Western New England University School of Law is a private, ABA-accredited law school in Western Massachusetts. Established in 1919, the law school has approximately 8,000 alumni who live and work across the United States and internationally. Western New England Law offers both full-time and part-time programs. It is a college within Western New England University.

History

Western New England College was established in 1919 as a branch of Northeastern University (then Northeastern College) and began offering evening law classes. In 1923, the first seven law graduates were recognized. In 1951, Western New England College received an independent charter and ended its affiliation with Northeastern. The full-time law program began in 1973. The S. Prestley Blake Law Center was first opened in 1978 at a cost of $3.4 million. The building is named after S. Prestley Blake, who made a substantial gift of $250,000 to the project. The law school underwent major renovations in 2007, including a new wing, lobby, and entrance. The project also saw the reconfiguration of several classrooms, creating smaller and more intimate learning environments.

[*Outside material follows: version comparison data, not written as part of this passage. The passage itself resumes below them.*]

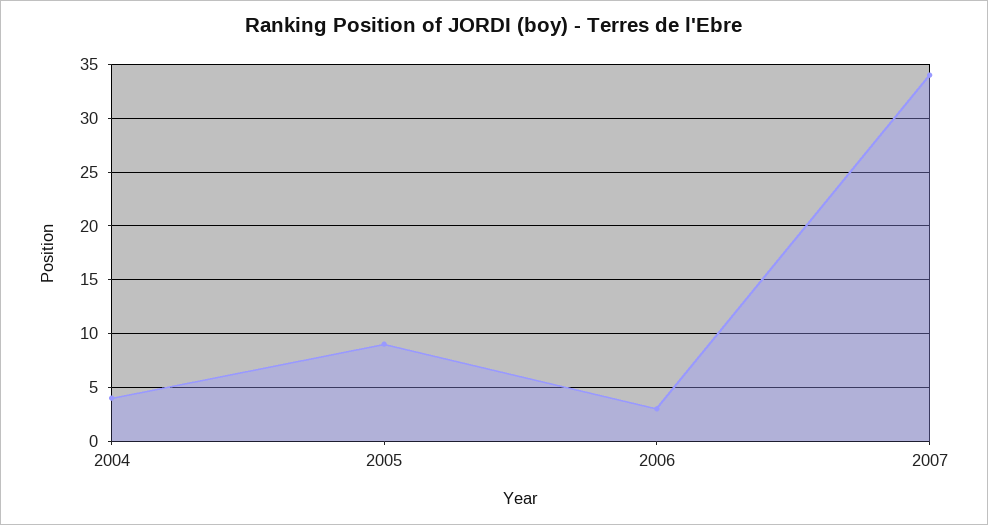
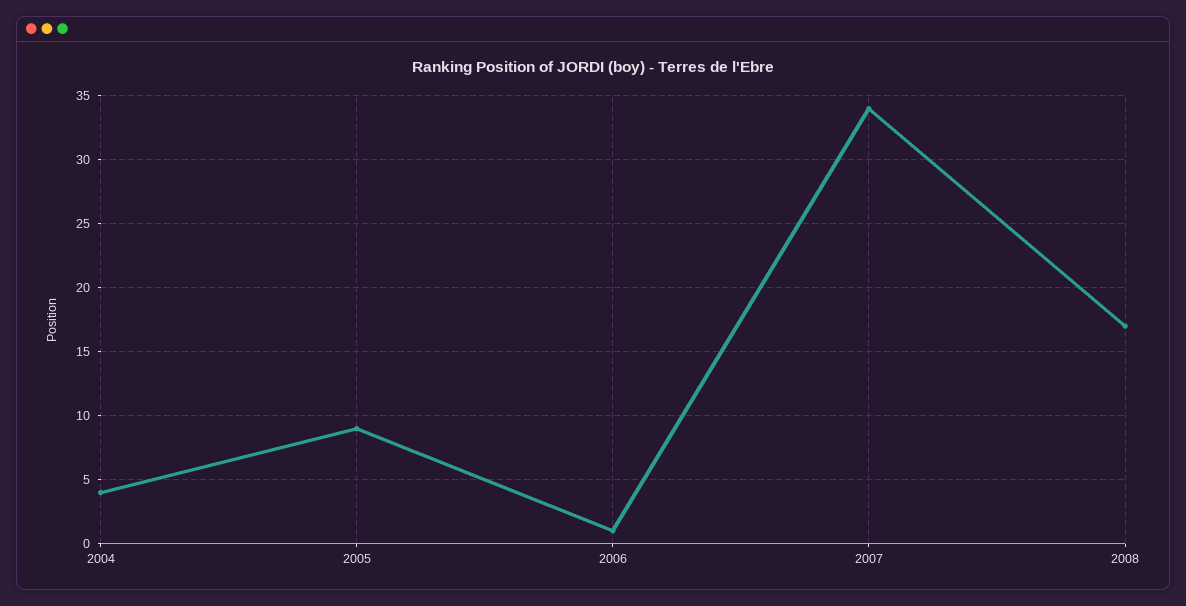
2006: 3 -> 1
2008: none -> 17

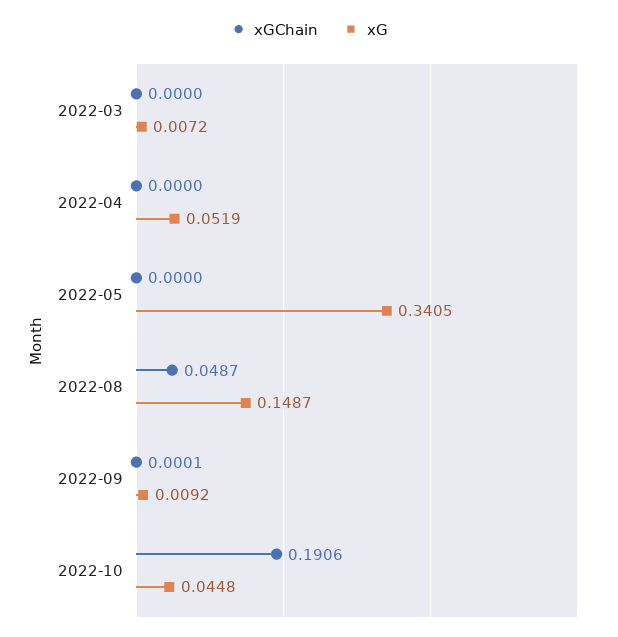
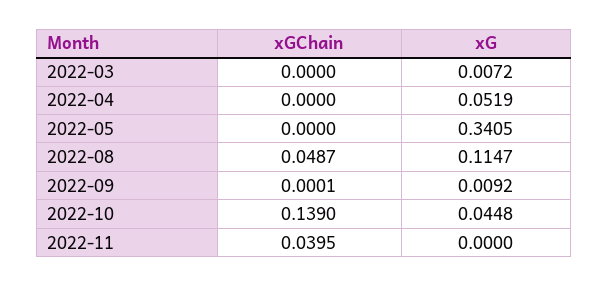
xG, 2022-08: 0.1487 -> 0.1147
xGChain, 2022-10: 0.1906 -> 0.139
xGChain, 2022-11: none -> 0.0395
xG, 2022-11: none -> 0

On July 1, 2011, Western New England College School of Law officially became Western New England University School of Law. The Massachusetts Board of Higher Education approved the change in March 2011.

Programs

The primary aim of the law school is its J.D. program, where first year students are divided into small sections of less than 60 people, providing approximately an 11:1 student-faculty ratio. The school also offers a part-time day or evening program. In addition, the law school has the following six joint-degree programs: J.D./M.B.A., J.D./M.S.A., and J.D./M.S.O.L. with the Western New England University College of Business; J.D./M.S.E.M. with the Western New England University College of Engineering; J.D./M.S.W. with Springfield College; and a J.D./M.R.P. with the University of Massachusetts Amherst. Undergraduates of certain undergraduate institutions can take advantage of the "3+3 program," which allows certain students to complete a B.A. and a J.D. in six years.

Concentrations

J.D. students have the option to concentrate in the following fields: Business Law, Criminal Law, Estate Planning, Gender and Sexuality Studies, International and Comparative Law, Public Interest Law, or Real Estate.

Clinics and externships
The law school offers numerous clinical opportunities, where students can gain practical knowledge and develop professional skills under the supervision of experienced practitioners. The following clinics are currently offered: Criminal Law Defense Practicum, Criminal Law Prosecution Practicum, Discrimination Clinic, Elder Law Clinic, Family Law Mediation Clinic, International Human Rights Clinic, Legal Services Clinic (includes Immigration, Family, and Housing Law), Real Estate Practicum, and the Small Business Clinic. Students also have the opportunity to gain practical legal experience for academic credit through offered or student-secured externships.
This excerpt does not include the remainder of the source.